Self-service portals and kiosks have the potential to truly transform the patient financial experience into a more convenient, navigable journey. But healthcare organizations would need to invest in large amounts of revenue cycle automation to achieve this goal, Polaris acknowledged.

“Automation takes a lot of forms,” he explained. “There's always been robotics, user emulation, and basic automation to complete individual tasks. But very few organizations have driven automation of entire processes, and that's where we're seeing more investment in transformative automation.”

Healthcare consumers have already voiced their support for more self-service options and more automation. A recent survey of over 500 individuals showed that in addition to offering more payment options and sending simpler bills, expanding access to self-service tools was a top suggestion for improving the patient financial experience.

“Automation takes repetitive tasks that are frankly not patient- or consumer-friendly out of the process and makes the whole healthcare experience much more satisfying."

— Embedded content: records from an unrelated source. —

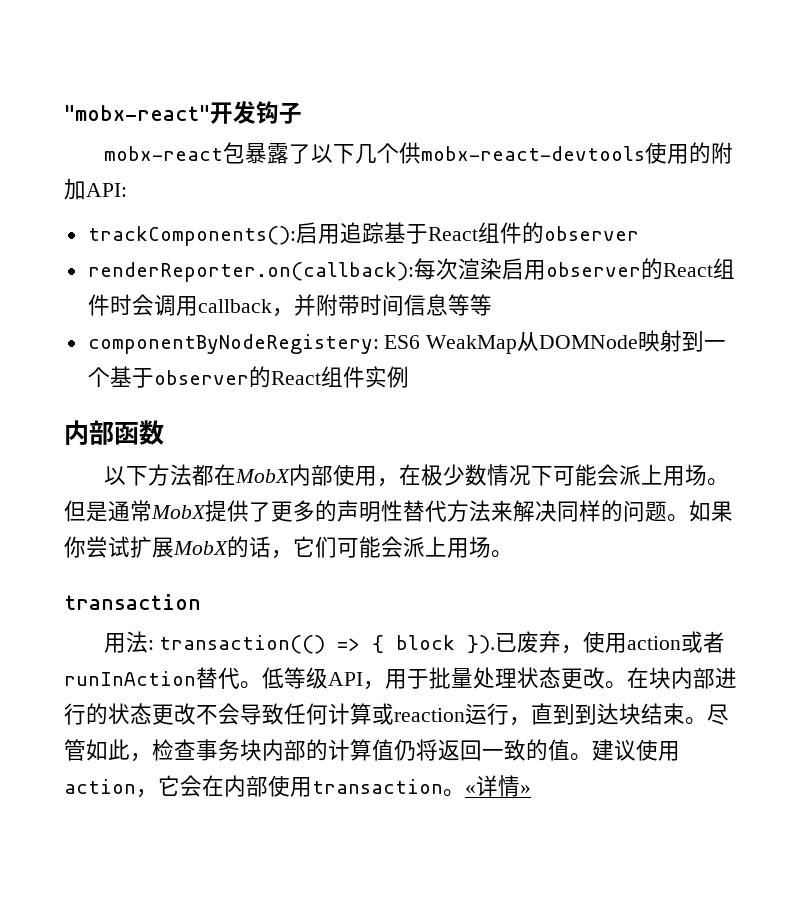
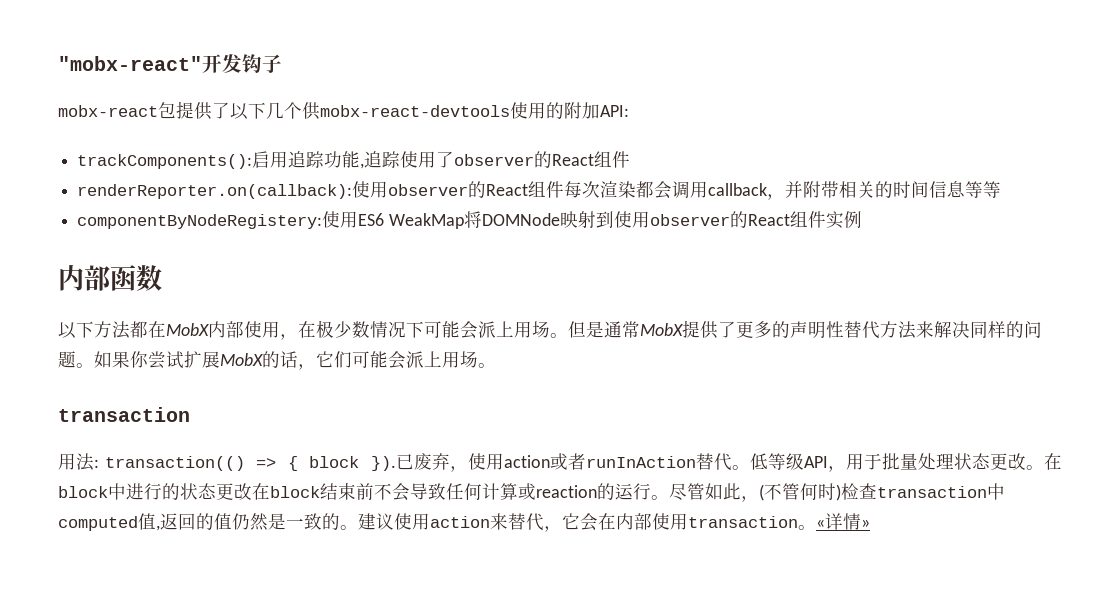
[244,143,289,164] 暴露 -> [176,101,212,120] 提供
[383,222,639,244] 基于React组件的observer -> [324,151,631,169] 功能,追踪使用了observer的React组件
[413,258,735,280] [87,294,132,316] 每次渲染启用observer的React组件时 -> [352,181,655,198] 使用observer的React组件每次渲染都
(360, 305) none -> [839,181,894,198] 相关的
(379, 344) none -> [322,211,359,228] 使用
[517,331,540,351] 从 -> [463,211,482,228] 将
[704,340,727,349] [87,366,154,388] 一个基于 -> [613,211,650,228] 使用
[649,667,715,689] 块内部 -> [58,483,126,500] block中
(196, 714) none -> [252,483,374,500] 在block结束前
[465,703,729,726] [64,739,570,762] 运行，直到到达块结束。尽管如此，检查事务块内部的计算值仍将返回一致的值 -> [597,483,1005,502] [58,513,340,531] 的运行。尽管如此，(不管何时)检查transaction中computed值,返回的值仍然是一致的
(136, 786) none -> [490,513,544,531] 来替代

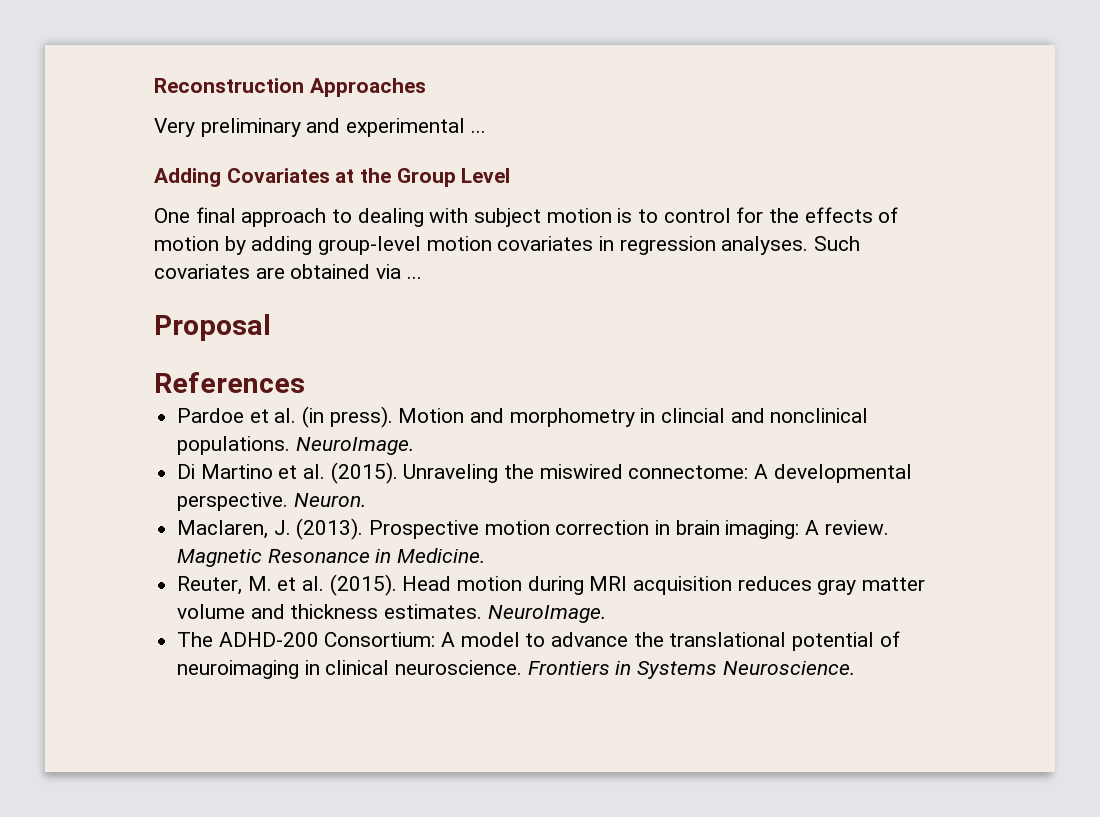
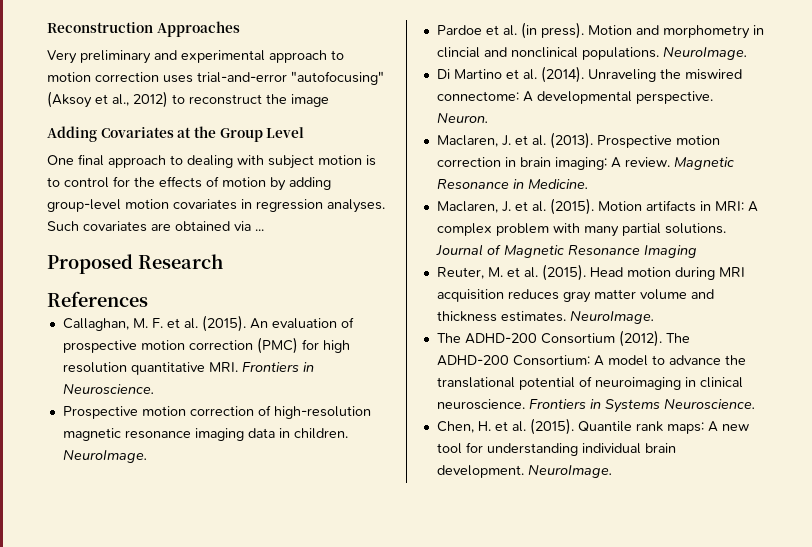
[470,130,486,133] ... -> [269,50,344,63] [47,71,384,85] [47,91,329,108] approach to motion correction uses trial-and-error "autofocusing" (Aksoy et al., 2012) to reconstruct the image
[154,314,271,341] Proposal -> [47,254,223,274] Proposed Research
(305, 382) none -> [62,315,354,332] [62,337,350,354] [62,362,314,375] [62,383,154,395] [62,405,371,419] [62,428,348,441] [62,449,147,463] // Callaghan, M. F. et al. (2015). An evaluation of prospective motion correction (PMC) for high resolution quantitative MRI. Frontiers in Neuroscience. // Prospective motion correction of high-resolution magnetic resonance imaging data in children. NeuroImage.
[330,462,398,484] (2015). -> [540,66,584,83] (2014).
(291, 527) none -> [514,135,546,146] et al.
(486, 555) none -> [436,198,758,215] [436,223,726,237] [435,244,697,258] // Maclaren, J. et al. (2015). Motion artifacts in MRI: A complex problem with many partial solutions. Journal of Magnetic Resonance Imaging
(319, 639) none -> [540,330,690,347] [436,355,509,366] Consortium (2012). The ADHD-200
(855, 668) none -> [436,418,749,435] [436,442,676,456] [436,464,612,478] // Chen, H. et al. (2015). Quantile rank maps: A new tool for understanding individual brain development. NeuroImage.

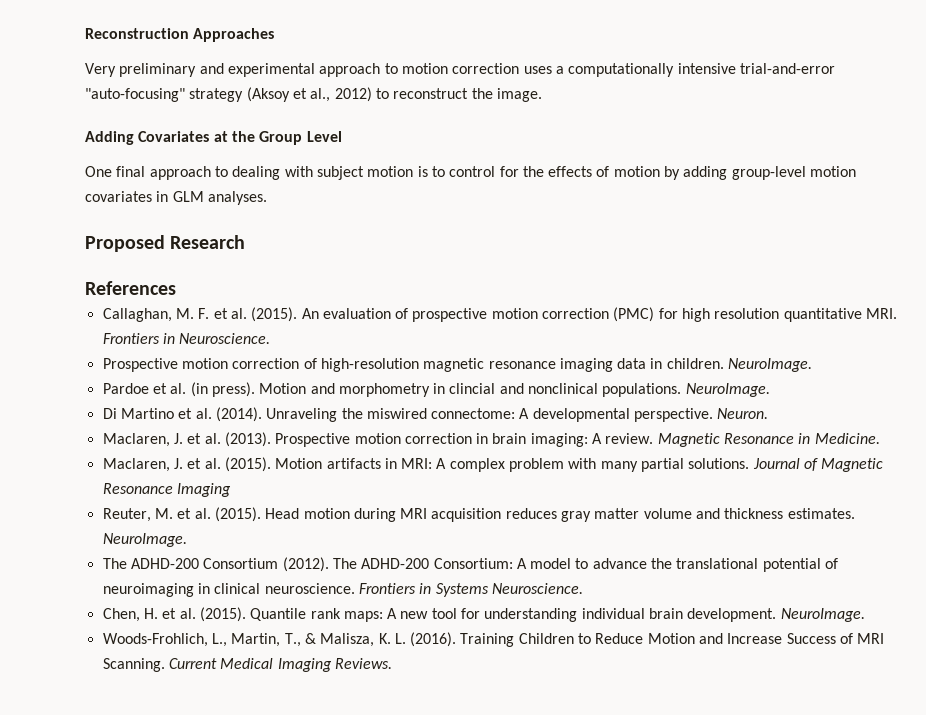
[197,71,384,85] trial-and-error "autofocusing" -> [555,63,835,77] [85,88,244,102] a computationally intensive trial-and-error "auto-focusing" strategy
[291,94,329,107] image -> [496,88,542,102] image.
[256,199,323,212] regression -> [172,191,204,202] GLM
[47,221,264,232] Such covariates are obtained via ... -> (267, 198) none
(612, 471) none -> [102,632,885,647] [102,658,392,672] // Woods-Frohlich, L., Martin, T., & Malisza, K. L. (2016). Training Children to Reduce Motion and Increase Success of MRI Scanning. Current Medical Imaging Reviews.

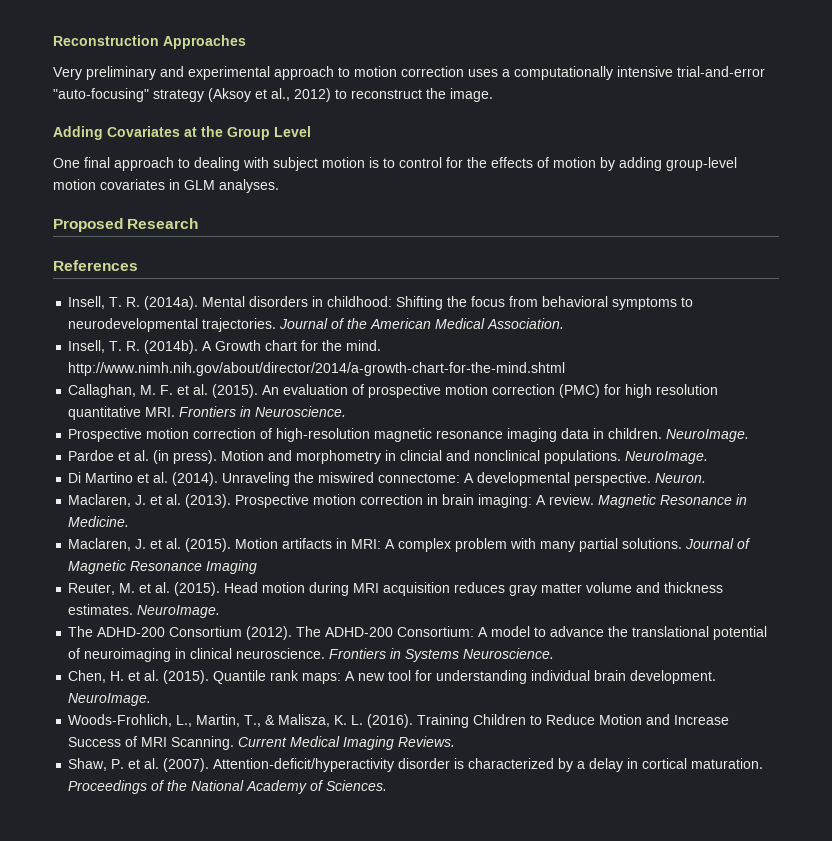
(176, 288) none -> [68,296,694,310] [68,318,565,332] [68,340,382,354] [68,362,566,376] // Insell, T. R. (2014a). Mental disorders in childhood: Shifting the focus from behavioral symptoms to neurodevelopmental trajectories. Journal of the American Medical Association. // Insell, T. R. (2014b). A Growth chart for the mind. http://www.nimh.nih.gov/about/director/2014/a-growth-chart-for-the-mind.shtml
(392, 663) none -> [68,758,764,772] [68,780,388,794] // Shaw, P. et al. (2007). Attention-deficit/hyperactivity disorder is characterized by a delay in cortical maturation. Proceedings of the National Academy of Sciences.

Providers are also expressing interest in implementing the relatively new technology in the revenue cycle space. Kouba from Abilene Diagnostic Clinic in Texas said he wanted to create a type of Disney FastPass for the patient financial experience.

“We want to simplify the process from pre-registration through bill collection and try to automate that similar to Disney's FastPass,” Kouba stated. “Disney is one of the best experiences of all time and when you go there, they want you to interact with the people, all their products, and just enjoy yourselves. The last thing Disney wants you to think of is the terrible lines.”

“If we can remove the pain points and strive to ease that front piece, the patient will be focused on a friendly conversation when they walk in the door with the person that can answer questions, rather than being pestered to pull out their wallet.”

However, Kouba is not convinced that full automation will take over the healthcare industry any time soon.

As much as adopting retail-style approaches can improve the patient financial journey, providers must still ensure their technologies and processes work for them, too.

For example, Kouba decided that self-service technology that automates scheduling is not ideal for Abilene.

“In our group, most of our physicians like to follow their patients to the hospital, so the difficult piece with self-scheduling, especially from the provider's side, is their schedules depend on what their rounds look like for the day. It's very difficult to get them to commit to blocks of time,” he continued.

Self-service and automated tools may still be maturing in the revenue cycle technology space. But providers still have the option to improve the patient financial experience through systems that estimate patient financial responsibility and unify the billing experience.

And providers should be looking to the revenue cycle technology market for help. The rise of patient financial responsibility has been steady. Deductibles and out-of-pocket costs have been growing, particularly since healthcare spending growth rates rapidly accelerate.

Implementing the right tools for their patients and their providers will be key to empowering patients to choose the highest value care while ensuring providers get paid for it.